Every line in the entries that holds the word "color" counts toward the answer, which should be a single number.

[Front-end code change data]
....................

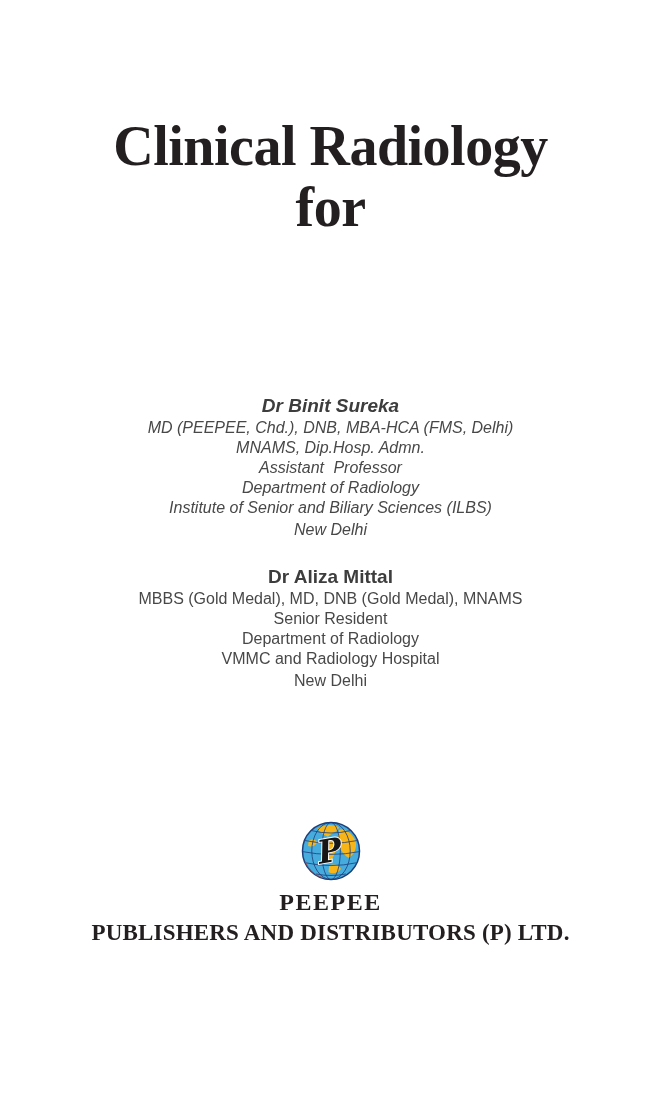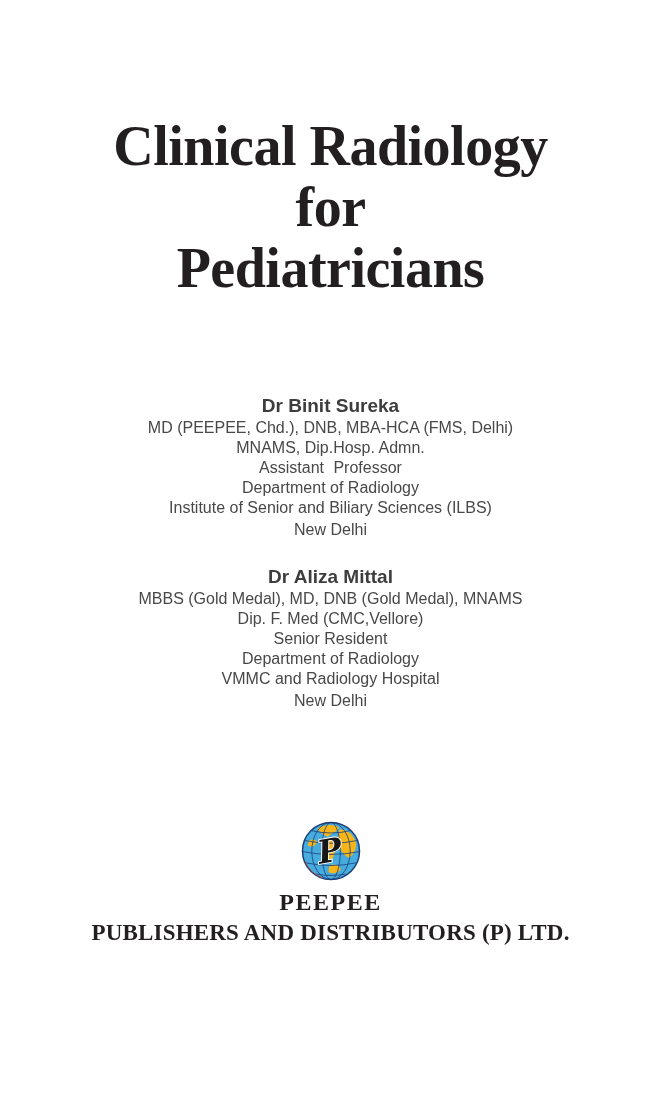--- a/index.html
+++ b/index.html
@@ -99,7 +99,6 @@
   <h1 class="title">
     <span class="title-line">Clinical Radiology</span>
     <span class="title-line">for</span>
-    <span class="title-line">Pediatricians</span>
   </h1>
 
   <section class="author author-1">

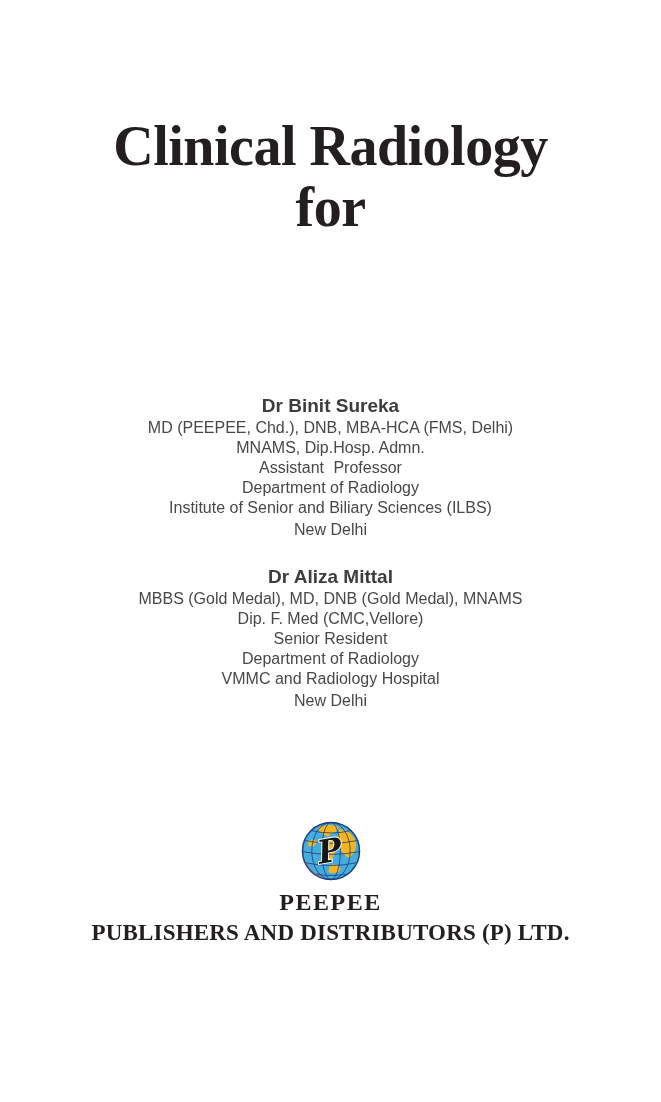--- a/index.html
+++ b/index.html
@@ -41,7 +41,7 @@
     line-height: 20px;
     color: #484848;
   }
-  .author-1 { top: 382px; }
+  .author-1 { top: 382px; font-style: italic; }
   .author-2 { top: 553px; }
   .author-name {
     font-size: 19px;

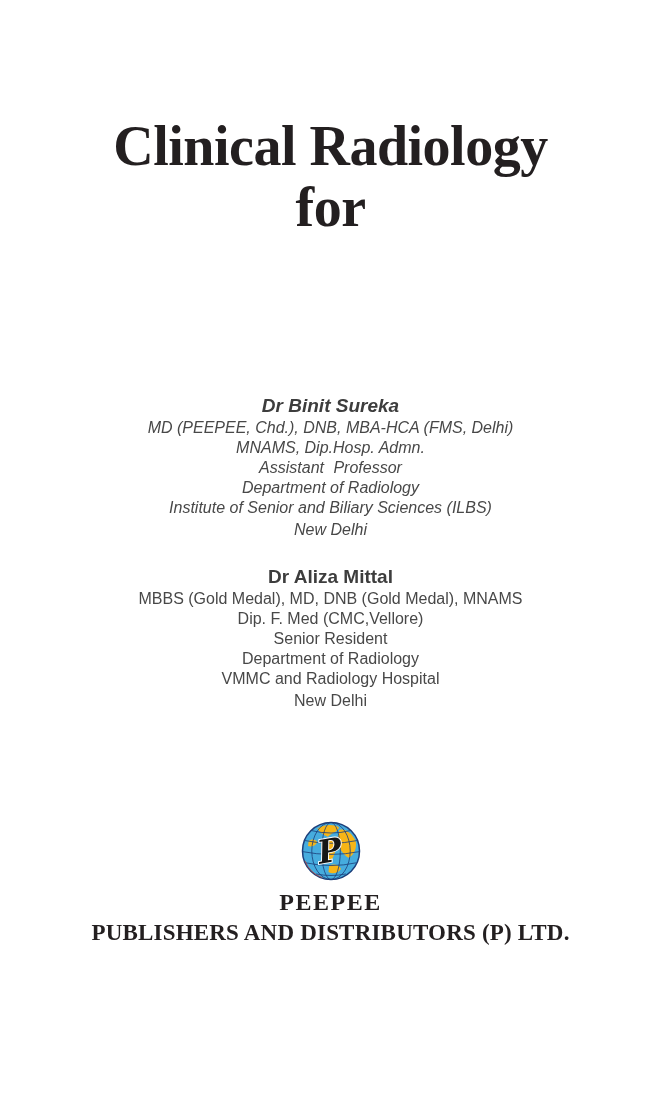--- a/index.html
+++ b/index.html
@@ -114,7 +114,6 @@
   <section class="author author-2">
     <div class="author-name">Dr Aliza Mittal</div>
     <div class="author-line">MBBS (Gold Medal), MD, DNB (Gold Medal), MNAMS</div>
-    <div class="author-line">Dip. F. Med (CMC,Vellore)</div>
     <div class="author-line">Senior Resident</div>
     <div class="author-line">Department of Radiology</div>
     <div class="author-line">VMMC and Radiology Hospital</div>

....................

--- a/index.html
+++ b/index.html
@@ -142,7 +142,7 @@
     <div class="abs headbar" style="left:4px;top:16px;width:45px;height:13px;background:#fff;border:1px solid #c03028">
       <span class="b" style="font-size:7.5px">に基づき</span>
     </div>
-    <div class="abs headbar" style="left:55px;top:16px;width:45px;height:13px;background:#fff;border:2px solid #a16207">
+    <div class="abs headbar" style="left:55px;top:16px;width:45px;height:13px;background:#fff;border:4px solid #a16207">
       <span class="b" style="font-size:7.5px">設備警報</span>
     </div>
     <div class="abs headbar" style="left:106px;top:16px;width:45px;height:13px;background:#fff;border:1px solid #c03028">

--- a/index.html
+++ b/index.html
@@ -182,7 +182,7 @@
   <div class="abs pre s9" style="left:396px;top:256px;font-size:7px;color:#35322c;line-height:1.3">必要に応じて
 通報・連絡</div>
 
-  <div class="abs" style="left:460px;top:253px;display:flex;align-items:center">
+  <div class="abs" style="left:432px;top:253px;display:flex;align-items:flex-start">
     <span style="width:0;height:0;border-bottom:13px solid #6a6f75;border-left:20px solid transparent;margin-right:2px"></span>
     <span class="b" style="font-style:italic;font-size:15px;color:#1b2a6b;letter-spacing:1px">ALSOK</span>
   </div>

....................

**Response for this exercise**
3